With its high relaxivity, Gadovist® leads to a higher signal intensity and contrast in CNS MRI than gadoterate meglumine. Higher relaxivity could result in:

  • Increased signal on T1-weighted images 4,5
  • Enhanced image quality5
  • Improved diagnostic confidence6,7


  1. Anzalone N, Scarabino T, Venturi C, et al. Cerebral neoplastic enhancing lesions: multicenter, randomized, crossover intraindividual comparison between gadobutrol (1.0M) and gadoterate meglumine (0.5M) at 0.1 mmol Gd/kg body weight in a clinical setting. Eur J Radiol. 2013;82(1):139–145.
  2. Saake M, Langner S, Schwenke C, et al. MRI in multiple sclerosis: an intra-individual, randomized and multicentric comparison of gadobutrol with gadoterate meglumine at 3 T. Eur Radiol. 2016;26(3):820–828.
  3. Maravilla KR, San-Juan D, Kim SJ, et al. Comparison of Gadoterate Meglumine and Gadobutrol in the MRI Diagnosis of Primary Brain Tumors: A Double-Blind Randomized Controlled Intraindividual Crossover Study (the REMIND Study). AJNR Am J Neuroradiol. 2017;38(9):1681–1688.
  4. Kanal E, Maravilla K, Rowley HA. Gadolinium contrast agents for CNS imaging: current concepts and clinical evidence. AJNR Am J Neuroradiol. 2014;35(12):2215–2226.
  5. Anzalone N, Essig M, Lee SK, et al. Optimizing contrast-enhanced magnetic resonance imaging characterization of brain metastases: relevance to stereotactic radiosurgery. Neurosurgery. 2013;72(5):691–701.

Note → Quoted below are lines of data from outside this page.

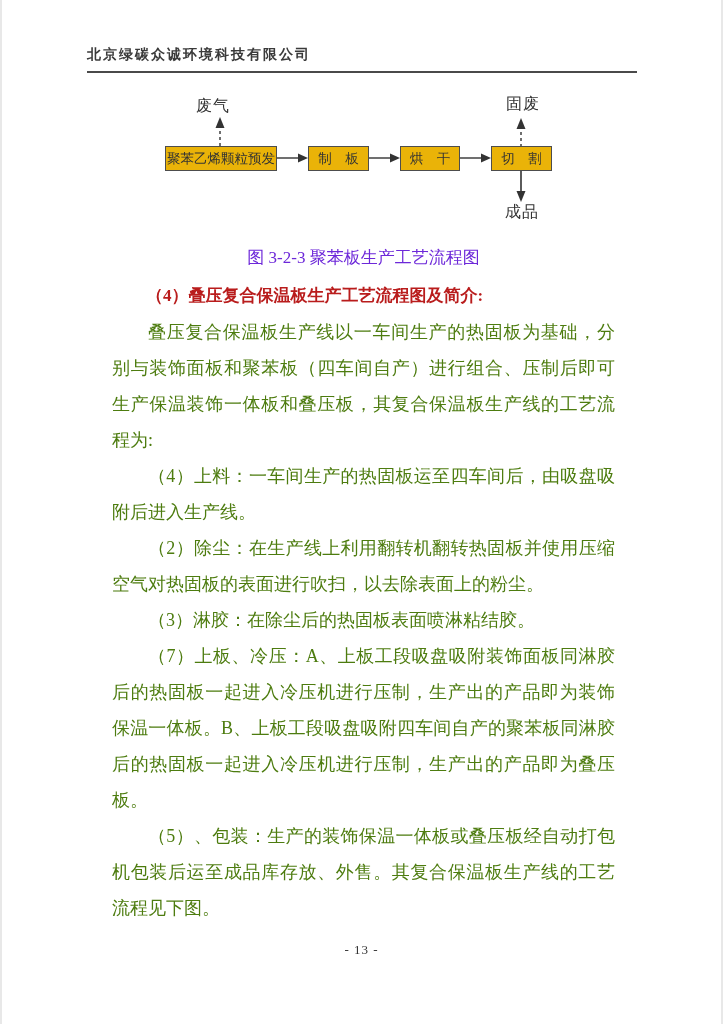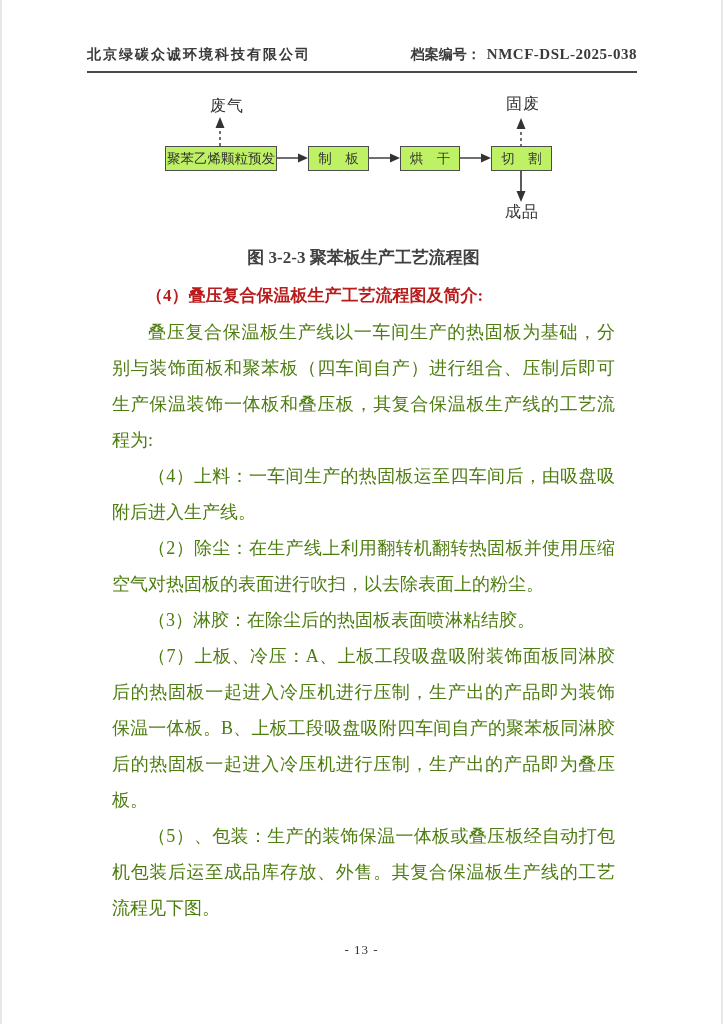"档案编号：" span.file-no { html: <span> <span>档案编号：</span> <span>NMCF-DSL-2025-038</span> </span> -> none }
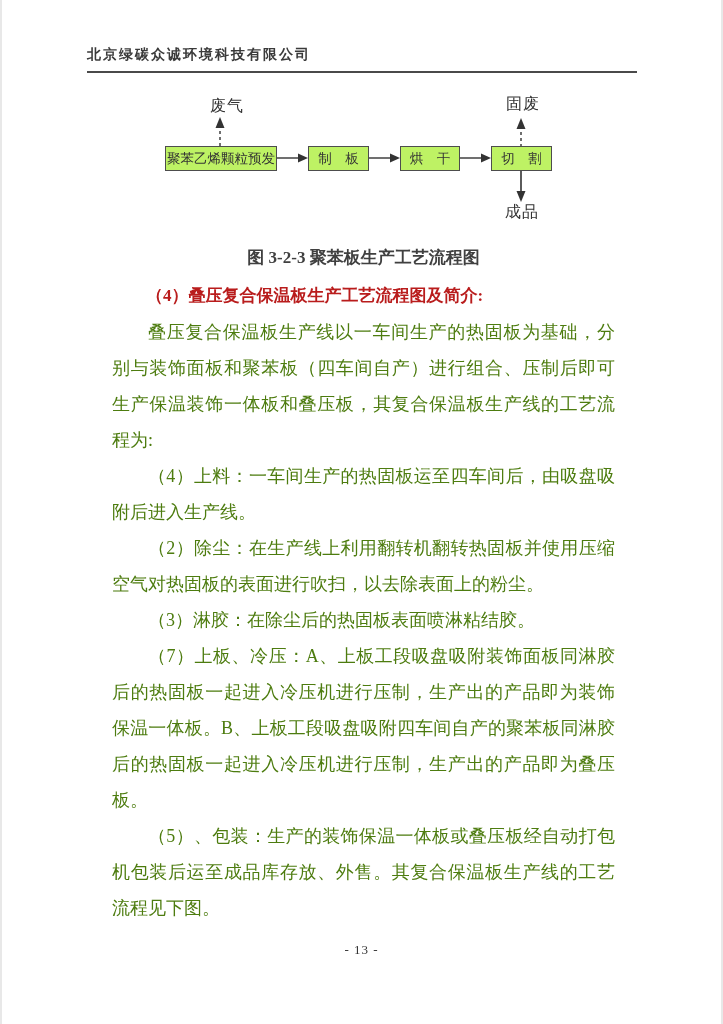"废气" div.fc-label { left: 208px -> 194px }
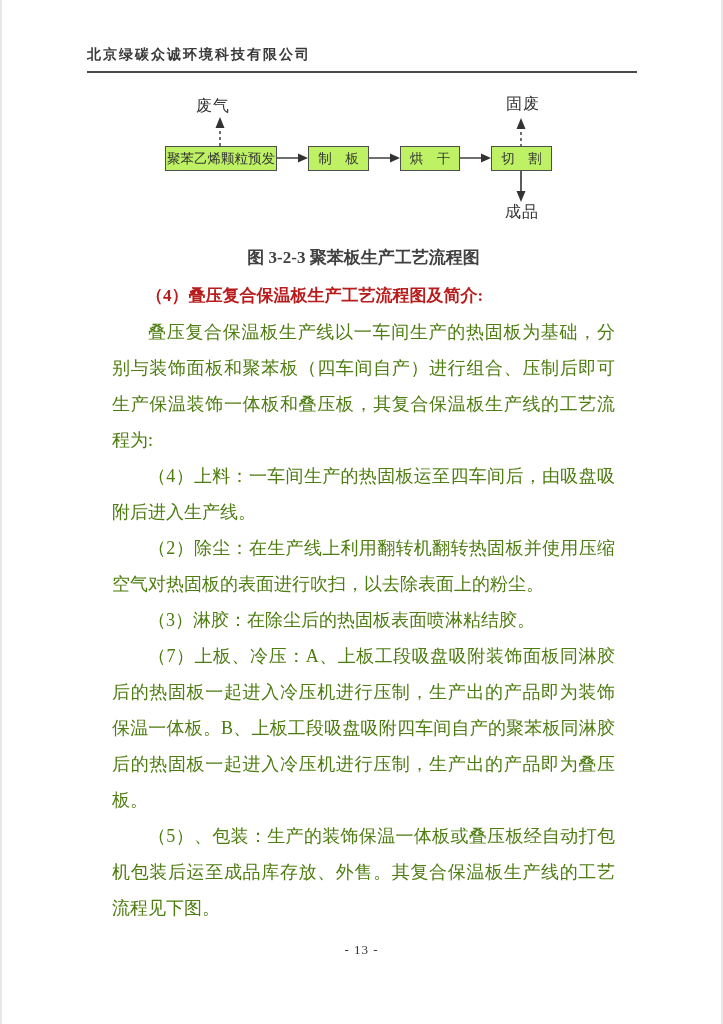"聚苯乙烯颗粒预发" .fc-box { background: #bef264 -> #eab308 }
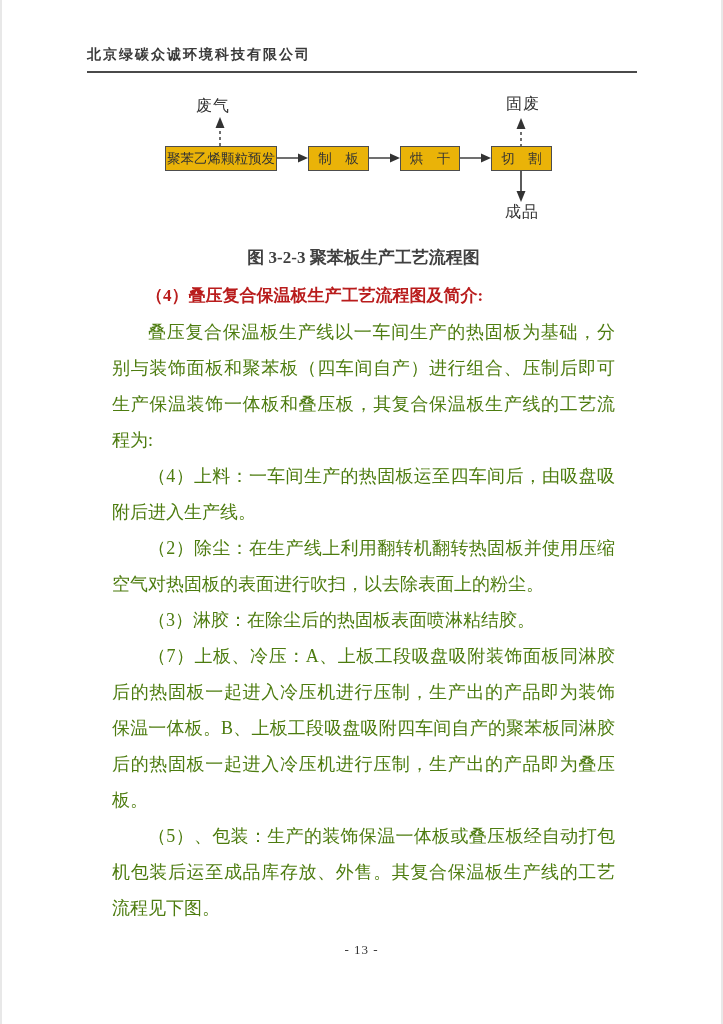"图 3-2-3 聚苯板生产工艺流程图" .content p.caption { color: #404040 -> #6d28d9; font-weight: bold -> normal }
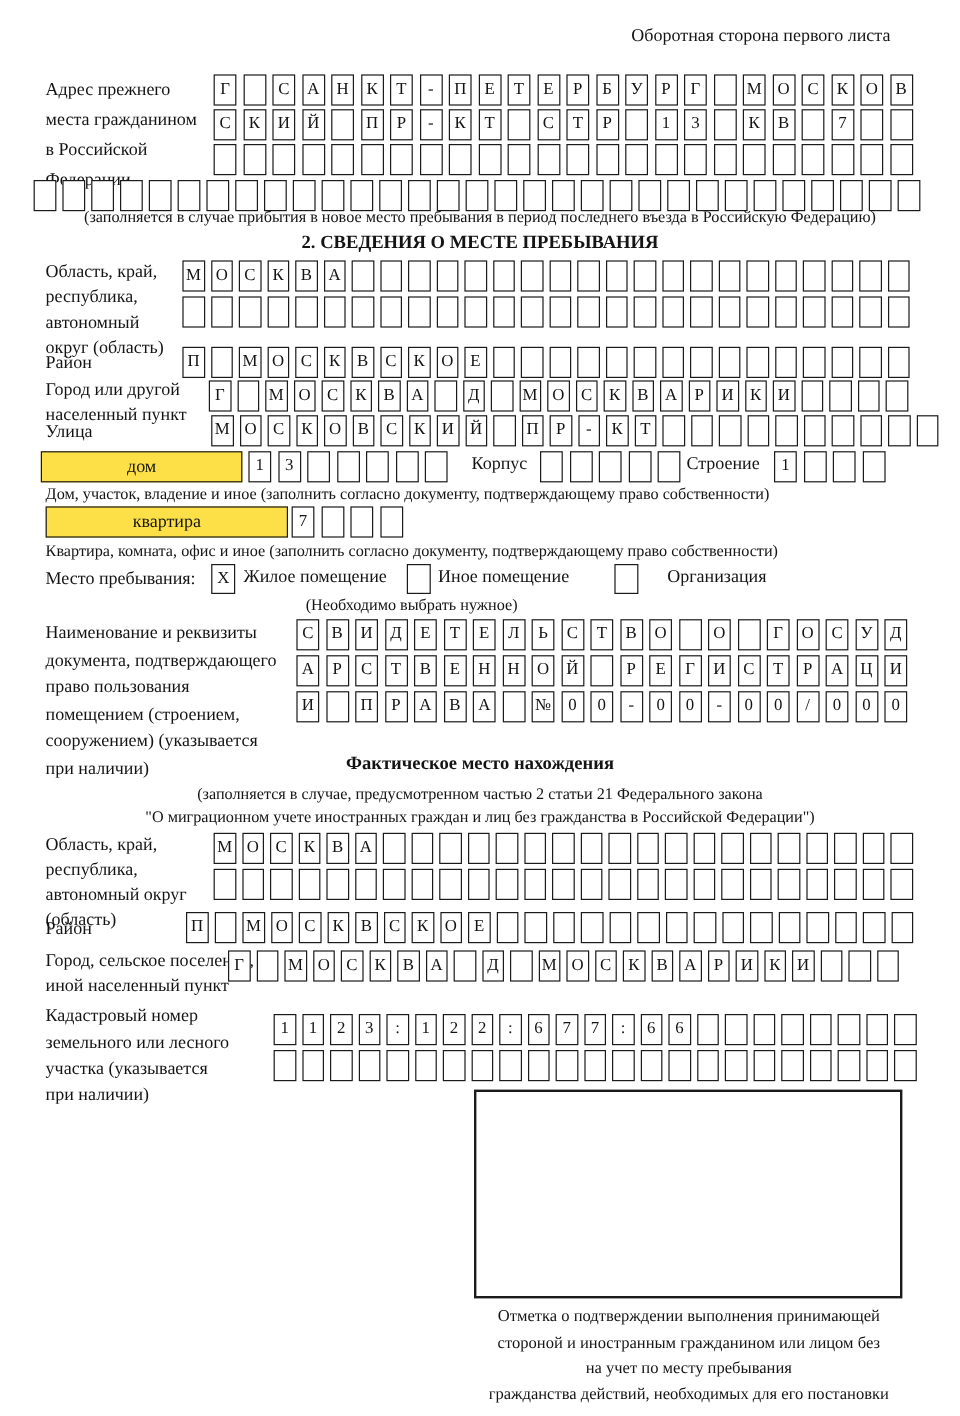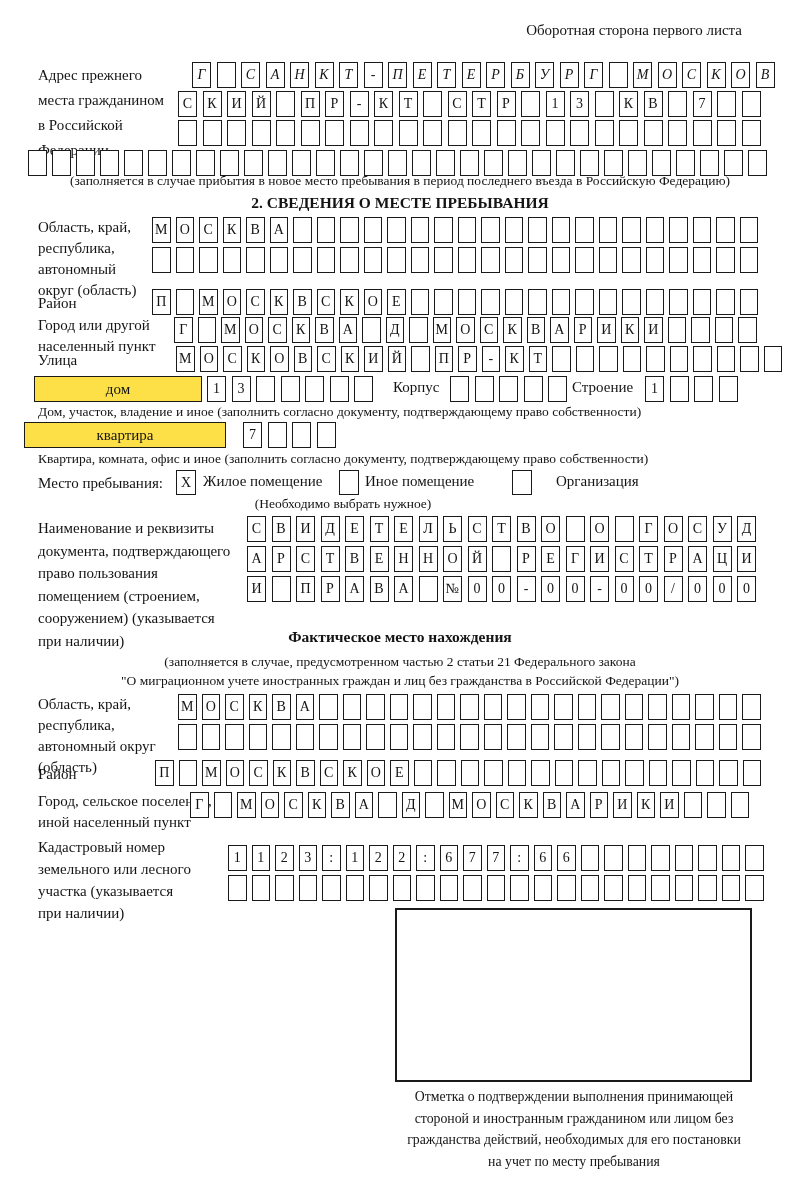"Г С А Н К" #r-prev1 { font-style: italic -> none; left: 192px -> 178px }
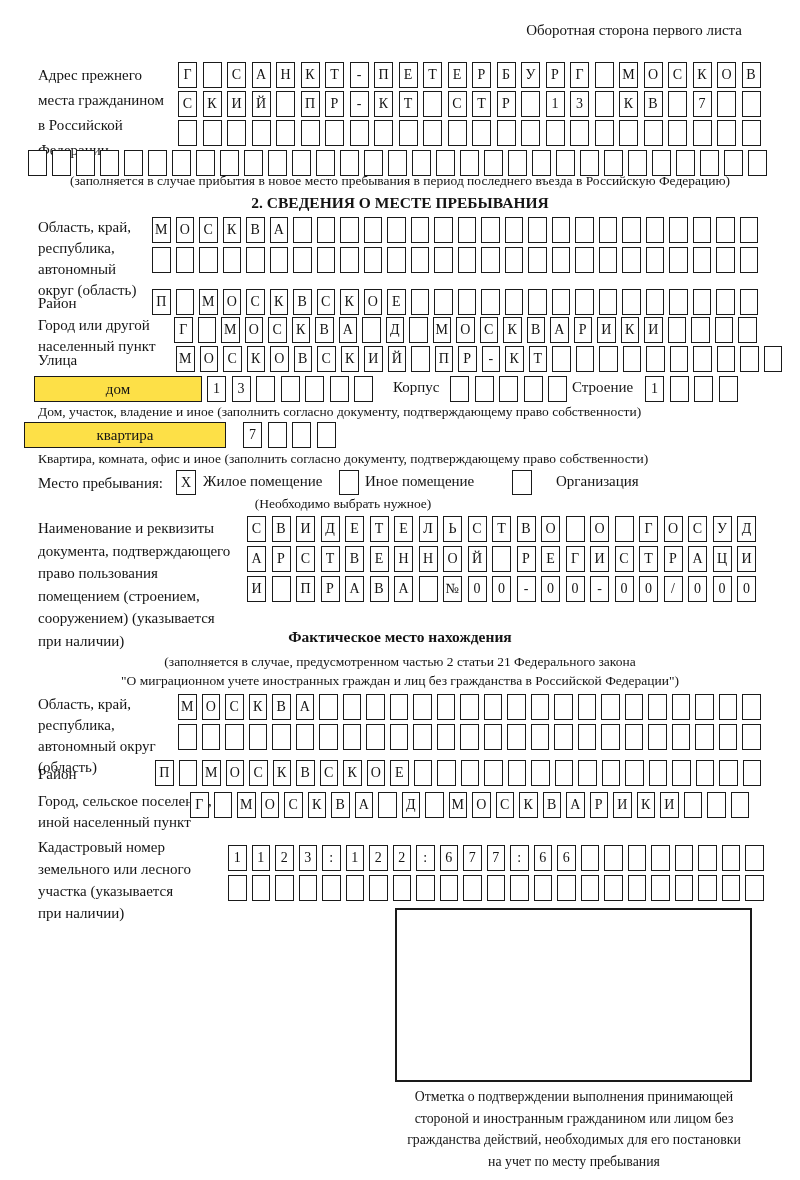"квартира" #apt-box { left: 24px -> 38px }
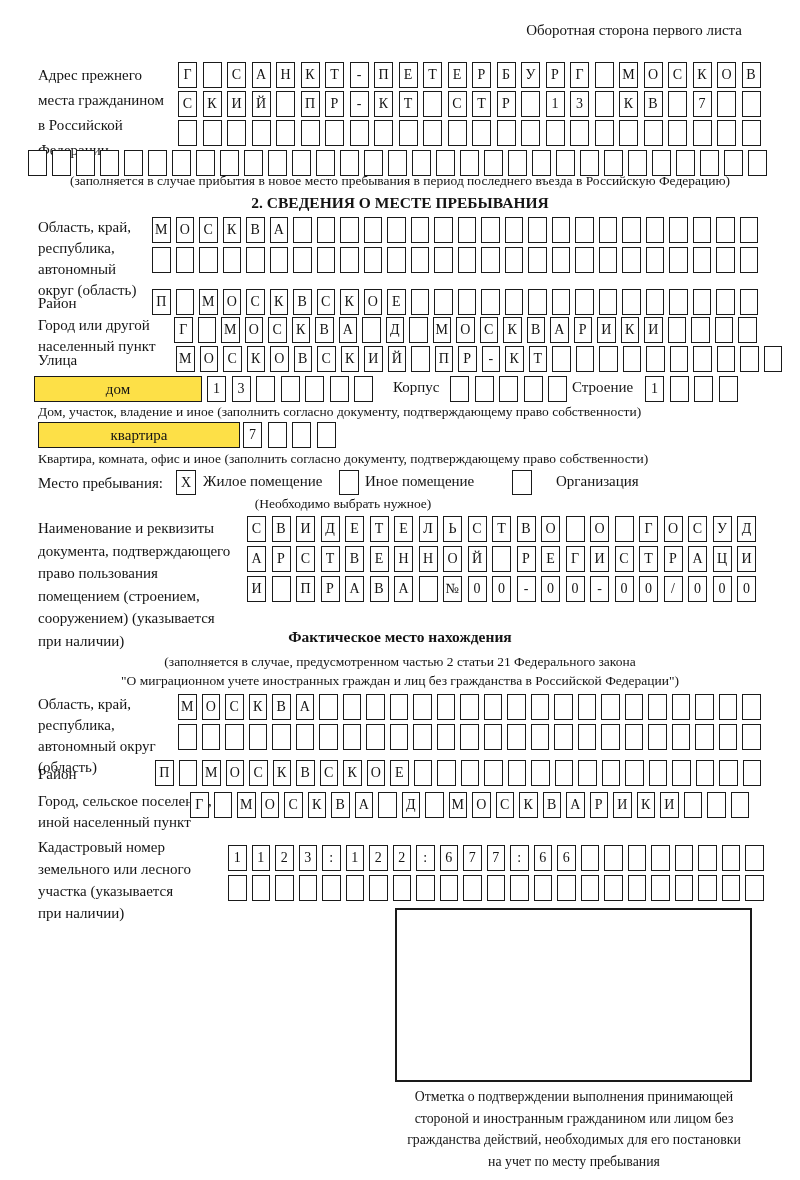"гражданства действий, необходимых для" div { order: before "на учет по месту пребывания" -> after "на учет по месту пребывания" }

  6. Gutierrez JE, Rosenberg M, Seemann J, et al. Safety and Efficacy of Gadobutrol for Contrast-enhanced Magnetic Resonance Imaging of the Central Nervous System: Results from a Multicenter, Double-blind, Randomized, Comparator Study. Magn Reson Insights. 2015;8:1–10.
  7. Katakami N, Inaba Y, Sugata S, et al. Magnetic resonance evaluation of brain metastases from systemic malignances with two doses of gadobutrol 1.0 m compared with gadoteridol: a multicenter, phase ii/iii study in patients with known or suspected brain metastases. Invest Radiol. 2011;46(7):411 – 418.